▸ **DESCRIPTION OF THE TASK**
Give back exactly the stretch of data below from the line holding "discount: 2% = 76.09 -> 2% = 79.48" through the line holding "total: 3989.23 -> 4167.29", both ends included, and leave the remaining lines out.

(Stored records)
══════════════════════════════
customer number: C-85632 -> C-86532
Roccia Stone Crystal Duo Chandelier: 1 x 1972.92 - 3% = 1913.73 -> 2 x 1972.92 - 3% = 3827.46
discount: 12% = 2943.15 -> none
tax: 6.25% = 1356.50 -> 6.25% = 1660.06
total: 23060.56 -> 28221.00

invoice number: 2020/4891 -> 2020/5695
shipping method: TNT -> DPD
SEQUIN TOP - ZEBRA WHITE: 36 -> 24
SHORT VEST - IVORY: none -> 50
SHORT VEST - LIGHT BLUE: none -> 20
══════════════════════════════
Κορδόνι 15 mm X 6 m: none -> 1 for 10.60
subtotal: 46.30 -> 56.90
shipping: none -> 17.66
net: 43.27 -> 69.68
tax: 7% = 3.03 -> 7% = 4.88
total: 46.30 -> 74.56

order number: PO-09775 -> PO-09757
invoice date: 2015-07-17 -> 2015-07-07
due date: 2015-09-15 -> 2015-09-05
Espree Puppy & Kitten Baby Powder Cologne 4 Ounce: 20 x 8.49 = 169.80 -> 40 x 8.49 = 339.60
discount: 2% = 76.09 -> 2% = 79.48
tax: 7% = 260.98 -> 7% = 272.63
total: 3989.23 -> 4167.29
══════════════════════════════
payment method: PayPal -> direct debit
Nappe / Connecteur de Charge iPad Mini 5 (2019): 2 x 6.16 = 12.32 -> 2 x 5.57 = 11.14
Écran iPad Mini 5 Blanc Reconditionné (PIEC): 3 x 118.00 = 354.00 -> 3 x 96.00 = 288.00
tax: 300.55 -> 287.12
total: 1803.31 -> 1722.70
══════════════════════════════
▸ **REPLY TO THE TASK**
discount: 2% = 76.09 -> 2% = 79.48
tax: 7% = 260.98 -> 7% = 272.63
total: 3989.23 -> 4167.29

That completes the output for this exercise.